# Decision Trees

**Decision Trees** are versatile ML algorithms that can perform both classification and regression tasks, and even multioutput tasks.

They are also fundamental components of Random Forests, which are among the most powerful ML algorithms available today.

In this Notebook, we will start by discussing how to train, visualize, and make predictions with Decision Trees. Then we'll go through CART training algorithm used by Scikit-Learn, and we'll discuse how to regularize trees and use them for regression tasks.

Finally, we'll discuss of the limitations of Decision Trees.

### Training and Visualizing a Decision Tree

To understand Decision Trees, let's build one and take a look at how it makes predictions.

The following code trains a `DecisionTreeClassifier`on the iris dataset:

In [2]:
from sklearn.datasets import load_iris
from sklearn.tree import DecisionTreeClassifier

iris = load_iris()
X = iris.data[:, 2:] #petal length and width
y = iris.target

tree_clf = DecisionTreeClassifier(max_depth=2)
tree_clf.fit(X, y)

DecisionTreeClassifier(class_weight=None, criterion='gini', max_depth=2,
                       max_features=None, max_leaf_nodes=None,
                       min_impurity_decrease=0.0, min_impurity_split=None,
                       min_samples_leaf=1, min_samples_split=2,
                       min_weight_fraction_leaf=0.0, presort=False,
                       random_state=None, splitter='best')

We can visualize the training Decision Tree by using the `export_graphviz()` method to output a graph definition file called *iris_tree.dot*

In [5]:
from sklearn.tree import export_graphviz

export_graphviz(
    tree_clf,
    out_file="./exported-data/iris_tree.dot",
    feature_names=iris.feature_names[2:],
    class_names=iris.target_names,
    rounded=True,
    filled=True
    )

Now, let's use dot command-line tool from Graphviz package to convert the .dot file to a .png image file

In [8]:
! dot -Tpng ./exported-data/iris_tree.dot -o ./exported-data/iris_tree.png

Now, let's take a look at the generated graph:

![Iris Decision Tree](./exported-data/iris_tree.png)

## Making predictions

Looking at the above image, it is simple to classify an instance. Let's suppose we take a flower, the first thing to us is: Is the petal length smaller or equal than 2.45? If it is, we move to the next node, if it's a leaf node, then we found the class our classifier predicts! Otherwise, we have to look deeper.

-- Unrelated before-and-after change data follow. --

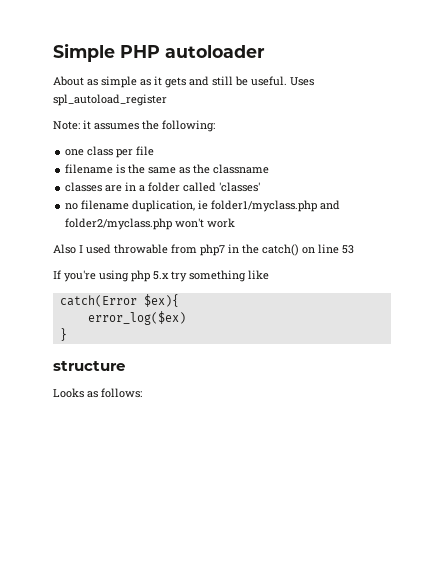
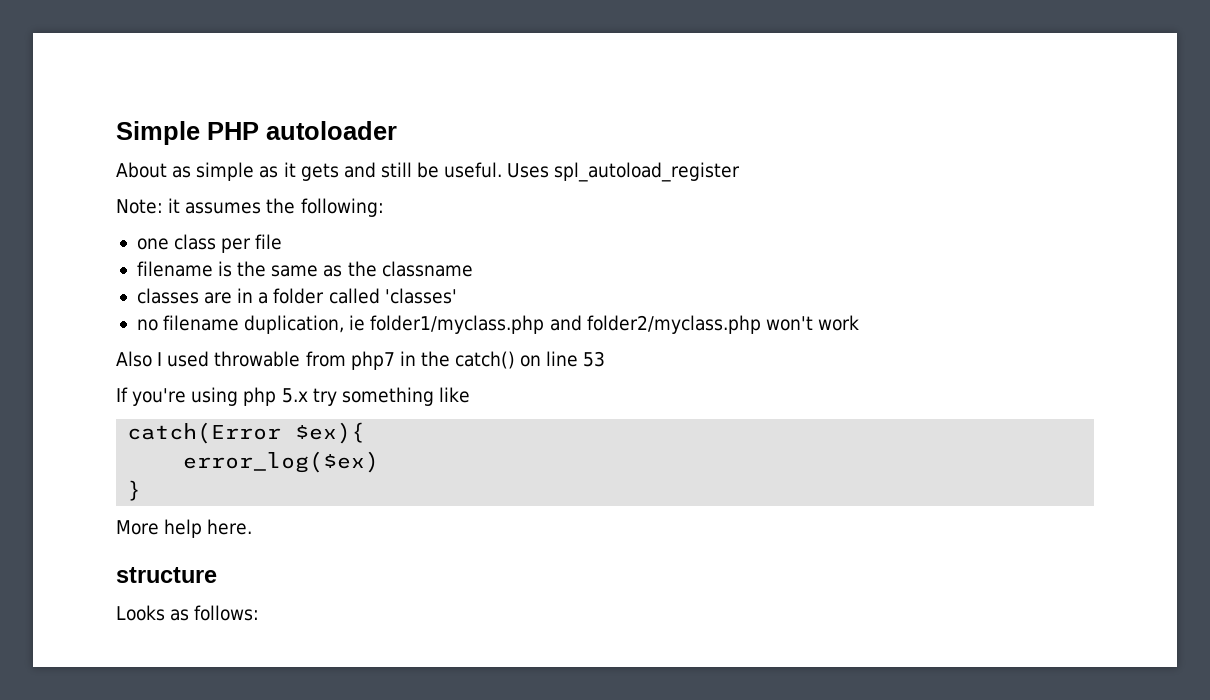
(67, 334) none -> [116,519,253,538] // More help here.

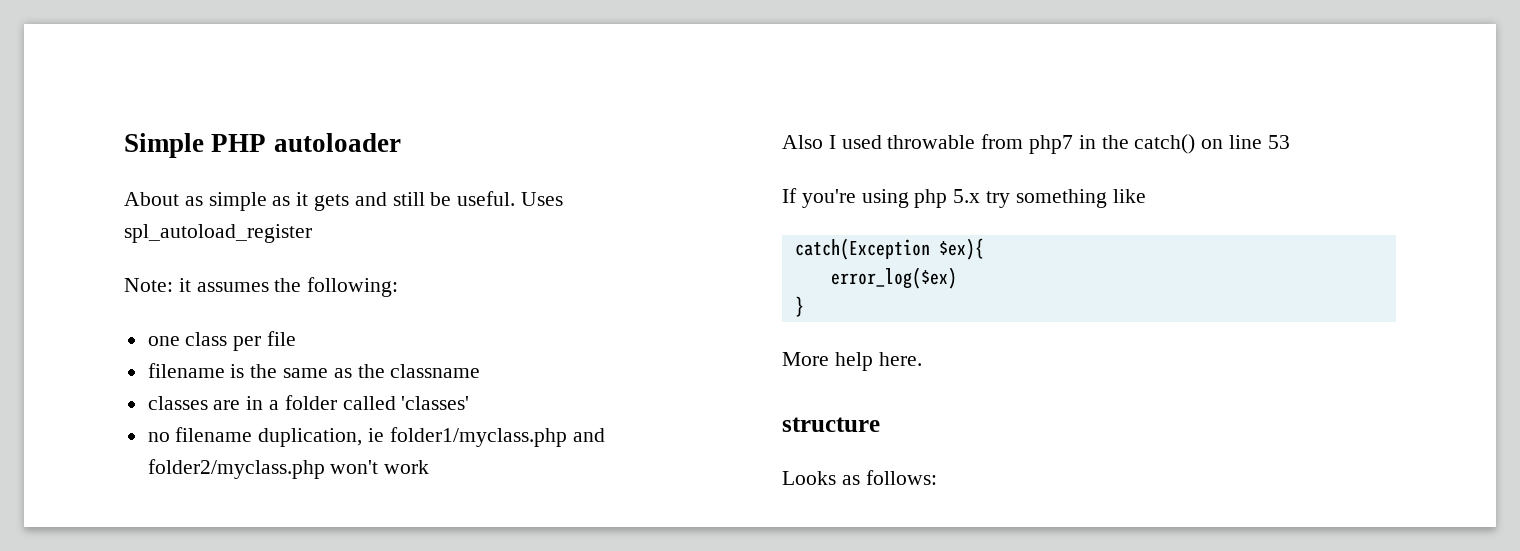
[127,422,282,444] catch(Error -> [794,238,930,260] catch(Exception

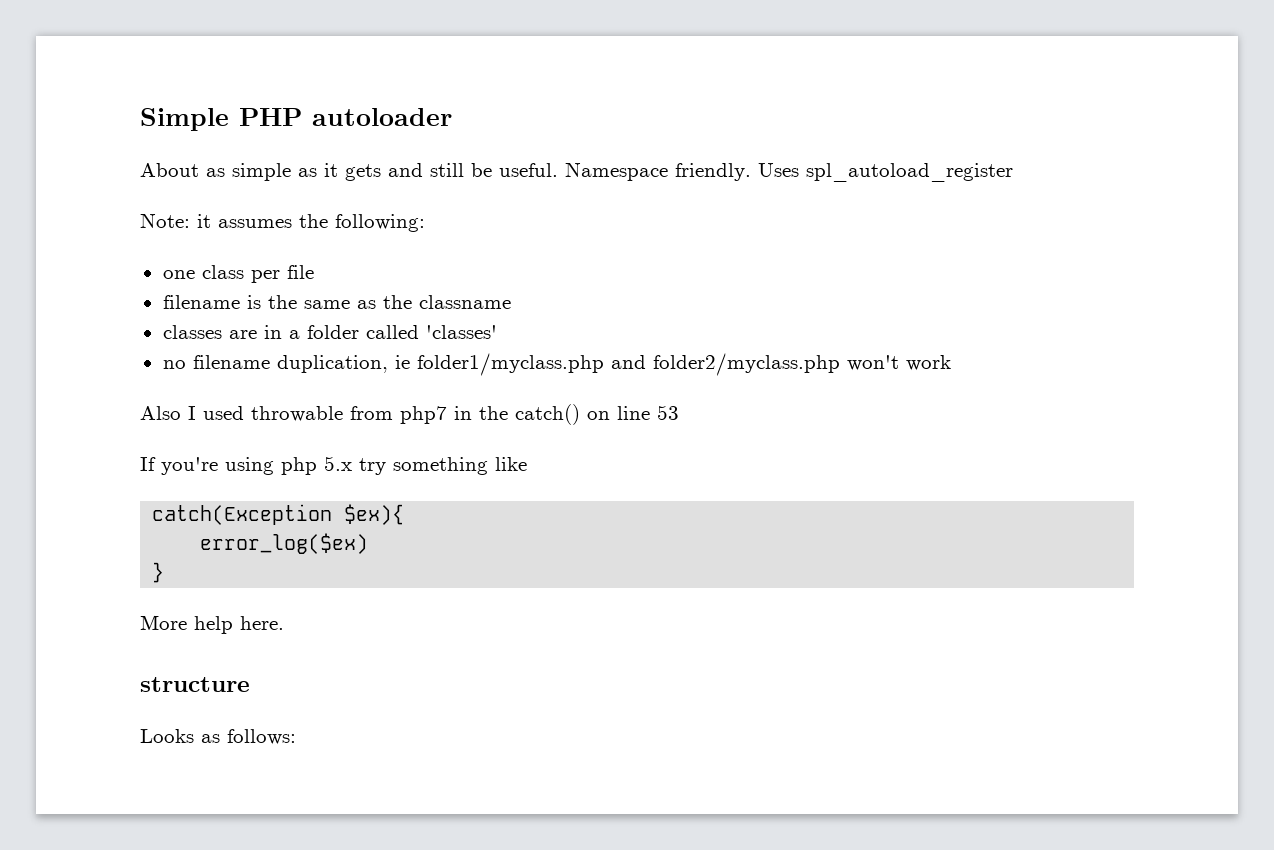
(516, 198) none -> [565,162,751,181] Namespace friendly.

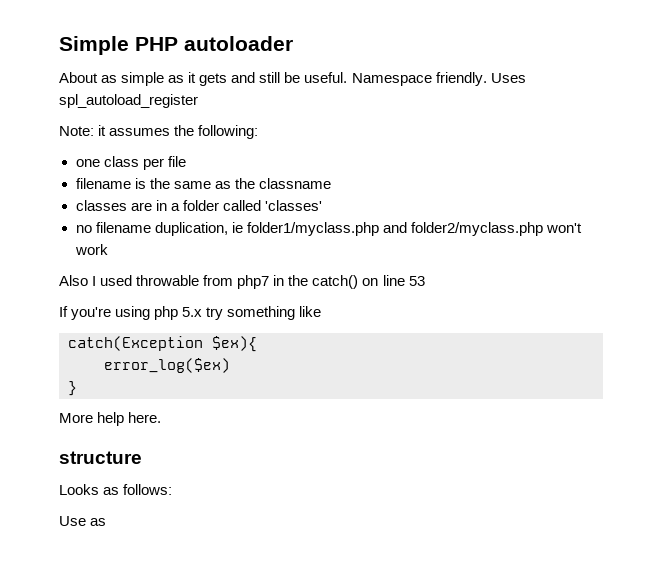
(296, 737) none -> [59,516,107,526] // Use as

> One of the many qualities of Decision Trees is that they require very little data preparation. In fact, they don’t require feature scaling or centering at all.

A node’s **samples** attribute counts how many training instances it applies to.
A node’s **value** attribute tells you how many training instances of each class this node applies to.
A node’s **gini** attribute measures its impurity: a node is “pure” (gini=0) if all training instances it applies to belong to the same class.

Gi=1−SUM\[(k=1,n)p(i,k)^2\]

In this equation, p(i,k) is the ratio of class k instances among the training instances in the ith node.

> Scikit-Learn uses the CART algorithm, which produces only binary trees: nonleaf nodes always have two children (i.e., questions only have yes/no answers). However, other algorithms such as ID3 can produce Decision Trees with nodes that have more than two children.

>Decision Trees are intuitive, and their decisions are easy to interpret. Such models are often called white box models. In contrast, as we will see, Random Forests or neural networks are generally considered black box models. They make great predictions, and you can easily check the calculations that they performed to make these predictions; nevertheless, it is usually hard to explain in simple terms why the predictions were made. Decision Trees provide nice, simple classification rules that can even be applied manually if need be

## Estimating Class Probabilities

A Decision Tree can also estimate the probability that an instance belongs to a particular class k. First it traverses the tree to find the leaf node for this instance, and then it returns the ratio of training instances of class k in this node.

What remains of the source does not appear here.